Bus Driver
Cunning Linguist
Chris’ post, this morning -
Yesterday was another good day with the cryocooler release, momentum flap flipping into position, and getting the folded sunshield uncovered. Today we’ll extend the midbooms which are the sunshield spreader bars that stick out on either side of the spacecraft. A few words on each of these…
The science instruments are on the back side of the telescope and the entire assembly (mirrors, structure, instruments, etc.) will passively cool down to about 40 K (-390 F) because they will be shaded from the sun and facing deep space. This allows them to see infrared light because you can’t be glowing in the same wavelength region that you are trying to see. No heat = no glow, so cold is good. However, in some cases we want to see things that can’t be easily seen even at 40K so one of the instruments uses a refrigerator to active cool it down to 7 K (-450 F). That refrigerator is called the cyrogenic cooler, or cryocooler, or just cooler depending upon your mood at the time. Running the cooler takes a lot of power to run compressors which generates a lot of heat. Because of that the refrigerator part of the system is down on the spacecraft bus on the hot side of the vehicle. The cold gas is then transported through long slinky like pipes up along the DTA, which we extended a couple of days ago, to the cold side of the spacecraft where they are connected to the MIRI instrument. The cold gas cause this one particular instrument to get extra cold. The heavy cryocooler compressor assembly had to be restrained to the spacecraft structure for launch, but we want it mechanically isolated from everything else during operation so vibrations that it produces don’t shake the cameras. Yesterday we blew the launch restraints allowing it hang free to get that isolation.
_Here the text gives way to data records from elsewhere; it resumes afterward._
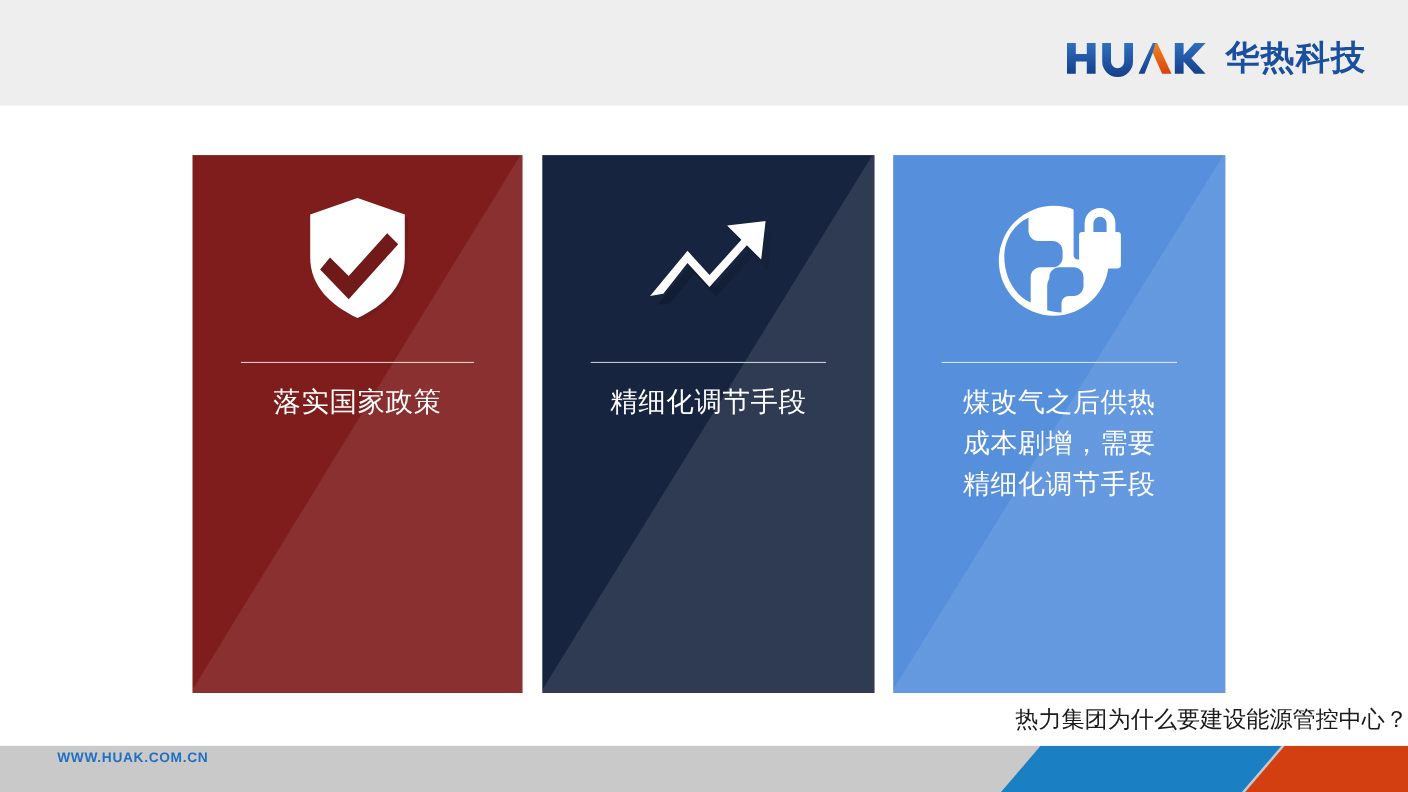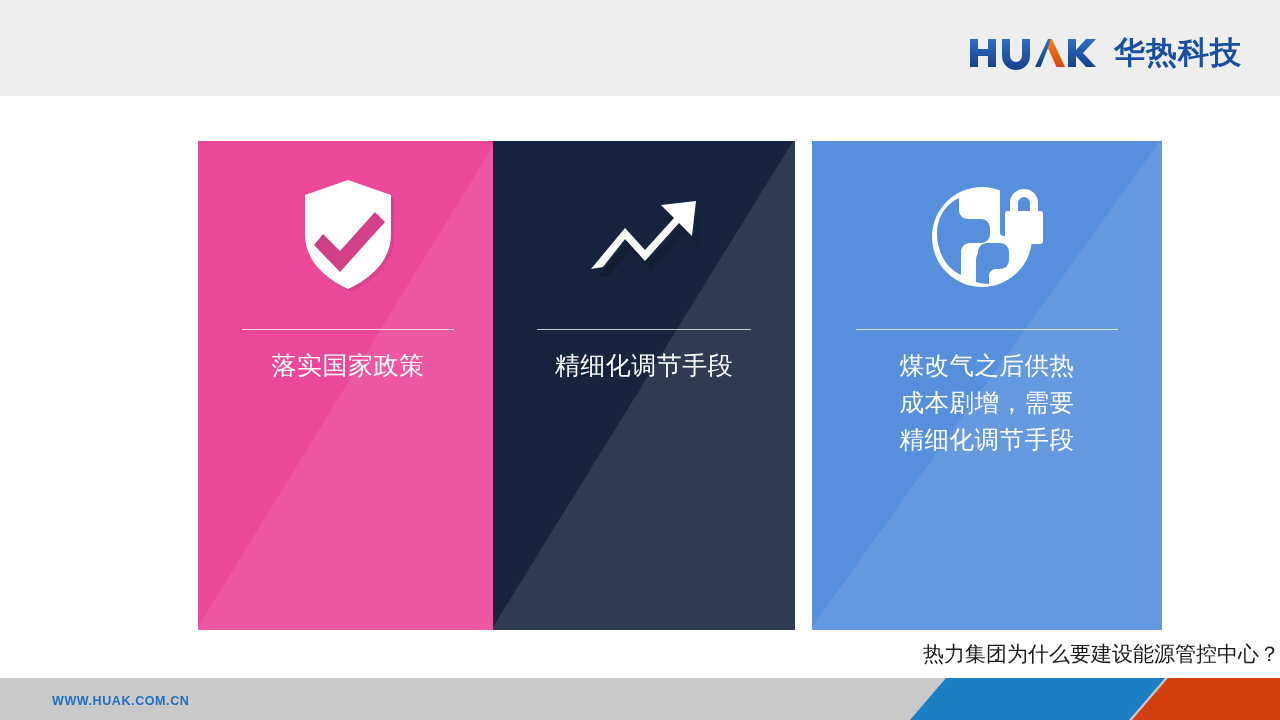--- a/index.html
+++ b/index.html
@@ -45,23 +45,23 @@
     top: 141px;
     width: 939px;
     height: 489px;
   }
   .card {
     position: absolute;
     top: 0;
     height: 489px;
     overflow: hidden;
   }
-  .card-1 { left: 0px;   width: 300px; background: #ec4899; margin-left: 23px; }
+  .card-1 { left: 0px;   width: 300px; background: #7f1d1d; }
   .card-2 { left: 318px; width: 302px; background: #16243f; }
-  .card-3 { left: 637px; width: 350px; background: #5690dd; }
+  .card-3 { left: 637px; width: 302px; background: #5690dd; }
 
   
   .card .wedge {
     position: absolute;
     inset: 0;
     pointer-events: none;
   }
   .card-1 .wedge { background: linear-gradient(to bottom right, rgba(255,255,255,0) 49.6%, rgba(255,255,255,0.085) 49.8%); }
   .card-2 .wedge { background: linear-gradient(to bottom right, rgba(255,255,255,0) 49.6%, rgba(255,255,255,0.105) 49.8%); }
   .card-3 .wedge { background: linear-gradient(to bottom right, rgba(255,255,255,0) 49.6%, rgba(255,255,255,0.085) 49.8%); }
@@ -116,21 +116,21 @@
     left: 0;
     top: 678px;
     width: 1280px;
     height: 42px;
     background: #c9c9c9;
     overflow: hidden;
   }
   .footer-url {
     position: absolute;
     left: 52px;
-    top: 16px;
+    top: 4px;
     font-size: 12.5px;
     font-weight: bold;
     letter-spacing: 0.6px;
     color: #1f6fc4;
     font-family: "Liberation Sans", sans-serif;
   }
   .footer-shapes {
     position: absolute;
     right: 0; top: 0;
     width: 400px; height: 42px;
The momentum flap is just a rectangle that is now fixed in its permanent position. It better balances the profile as seen from the sun to minimize the effects of solar wind causing the spacecraft to torque. Any torque imparted onto the vehicle by solar pressure has to be cancelled out by the Attitude Control System (ACS) which causes us to expend fuel. Less fuel = less mission life = bad.
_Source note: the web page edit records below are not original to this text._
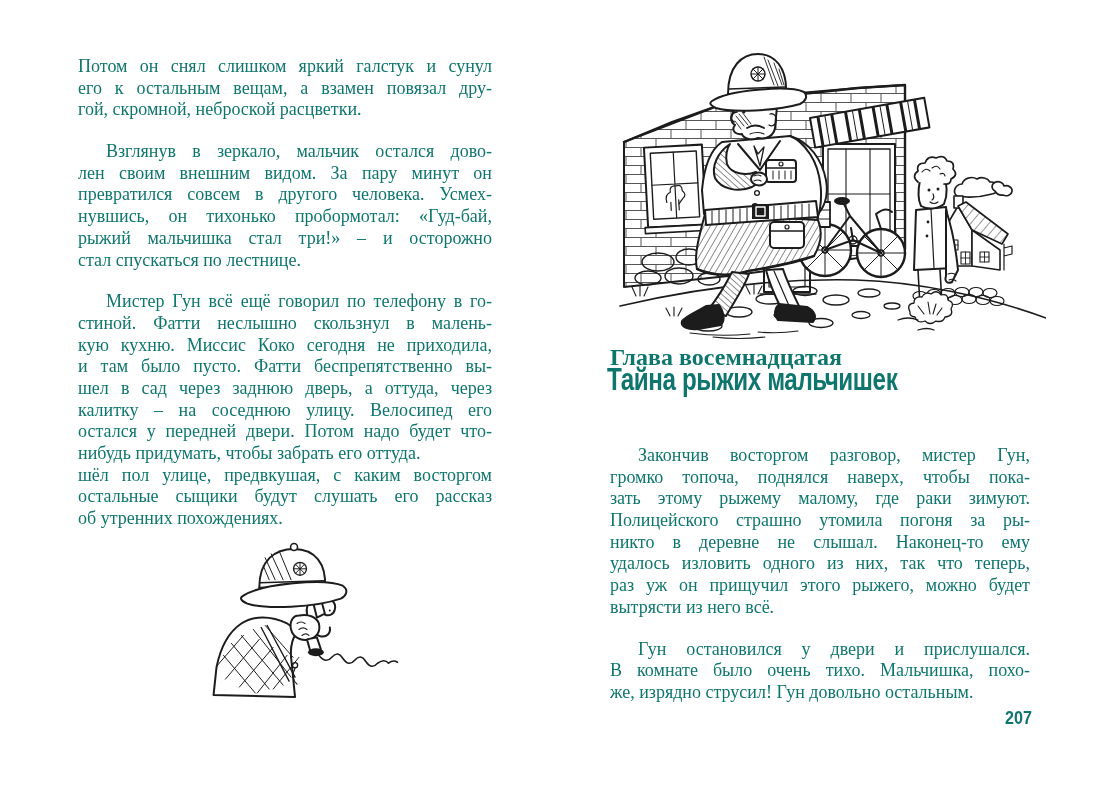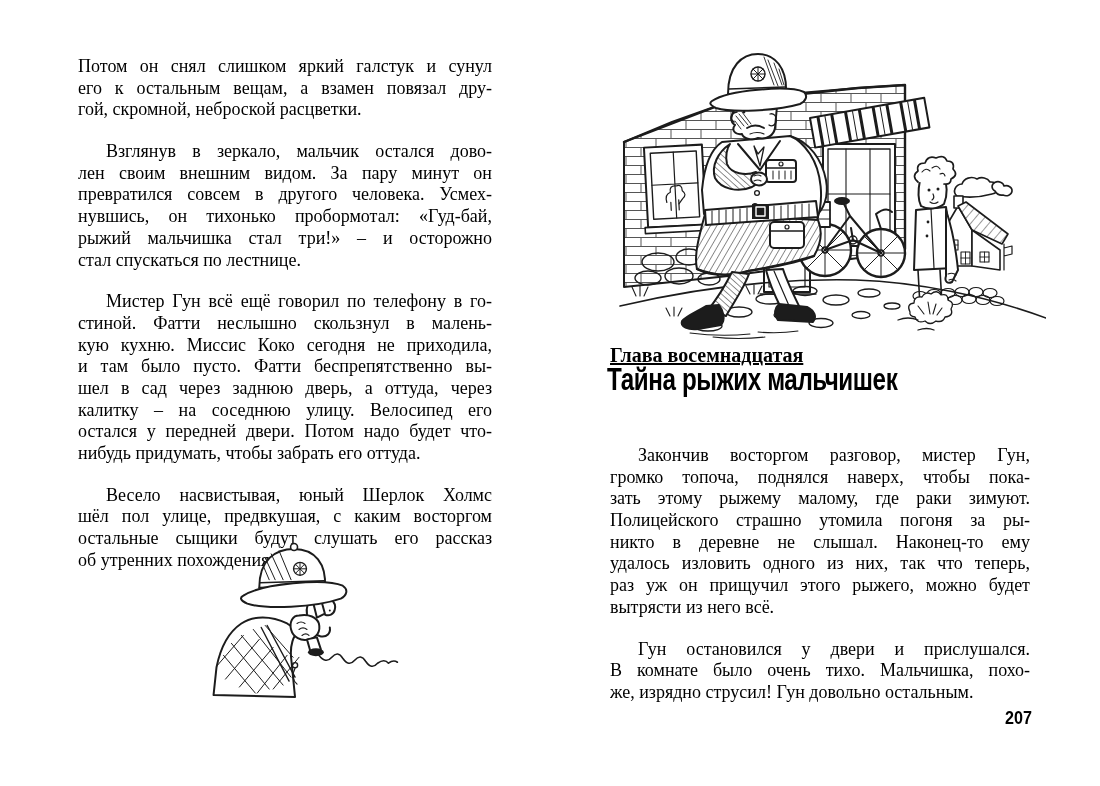--- a/index.html
+++ b/index.html
@@ -1,22 +1,22 @@
 <!DOCTYPE html>
 <html><head>
 <meta charset="utf-8">
 <style>
   html,body{margin:0;padding:0;background:#fff;}
   #canvas{position:relative;width:1100px;height:786px;background:#ffffff;overflow:hidden;
-          font-family:"Liberation Serif","DejaVu Serif",serif;color:#000000;}
+          font-family:"Liberation Serif","DejaVu Serif",serif;color:#0f766e;}
   .text-col{position:absolute;font-size:18px;line-height:21.7px;}
   .line{text-align:justify;text-align-last:justify;height:21.7px;overflow:hidden;white-space:normal;}
   .line.last{text-align-last:left;}
   .line.indent{text-indent:28px;margin-top:20px;}
-  .chapter-label{position:absolute;left:610px;top:344px;font-weight:bold;font-size:20px;margin:0;text-decoration:underline;}
+  .chapter-label{position:absolute;left:610px;top:344px;font-weight:bold;font-size:24px;margin:0;}
   .chapter-title{position:absolute;left:607px;top:362px;font-family:"Liberation Sans",sans-serif;
                  font-weight:bold;font-size:31px;letter-spacing:-.5px;transform:scaleX(.78);
                  transform-origin:left top;margin:0;white-space:nowrap;}
   .page-number{position:absolute;left:950px;top:707px;width:82px;text-align:right;
                font-family:"Liberation Sans",sans-serif;font-weight:bold;font-size:19px;
                transform:scaleX(.85);transform-origin:right top;}
   figure{margin:0;position:absolute;}
   #illus-left{left:203px;top:538px;width:197px;height:164px;}
   #illus-right{left:618px;top:44px;width:428px;height:298px;}
   svg{display:block;width:100%;height:100%;}
@@ -38,21 +38,20 @@
         <div class="line">рыжий мальчишка стал три!» – и осторожно</div>
         <div class="line last">стал спускаться по лестнице.</div>
         <div class="line indent">Мистер Гун всё ещё говорил по телефону в го-</div>
         <div class="line">стиной. Фатти неслышно скользнул в малень-</div>
         <div class="line">кую кухню. Миссис Коко сегодня не приходила,</div>
         <div class="line">и там было пусто. Фатти беспрепятственно вы-</div>
         <div class="line">шел в сад через заднюю дверь, а оттуда, через</div>
         <div class="line">калитку – на соседнюю улицу. Велосипед его</div>
         <div class="line">остался у передней двери. Потом надо будет что-</div>
         <div class="line last">нибудь придумать, чтобы забрать его оттуда.</div>
-        <div class="line indent">Весело насвистывая, юный Шерлок Холмс</div>
         <div class="line">шёл пол улице, предвкушая, с каким восторгом</div>
         <div class="line">остальные сыщики будут слушать его рассказ</div>
         <div class="line last">об утренних похождениях.</div>
       </div>
 
     <figure id="illus-left">
       <svg viewBox="0 0 197 165">
         <g stroke="#1c1c1c" fill="none" stroke-width="2" stroke-linecap="round" stroke-linejoin="round">
 
           <path d="M38,86 C26,94 17,110 13,130 L10,158 L92,160 L88,120 C87,108 90,98 96,94 L84,86 C68,78 50,78 38,86 Z" fill="#fff"></path>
As mentioned yesterday, the sunshield layers are carefully folded and stored for launch on the large UPS arms that we dropped a few days back. Yesterday the launch covers were rolled back to expose the sunshield so the spacecraft is now in the pictured configuration. Today the Midbooms will be extended. They along with the ends of UPS pallets (the things the sunshield is currently sitting on) form the corners of the diamond shaped sunshield. If things continue to go according to plan we’ll start unfolding and stretching the first sunshield layer tomorrow. I’ll discuss that after NASA announces it.
Keep in mind that everything I put out here is just the baseline plan. We discuss the plan daily and things can change even if there is nothing wrong. A couple days back it was even considered to take a day just to let people catch up on administrative tasks on their systems now that we’re seeing things in flight for the first time. We pressed on because everyone seemed comfortable with their progress. So stay tuned… monitor NASAWebb on Twitter…and enjoy the mission.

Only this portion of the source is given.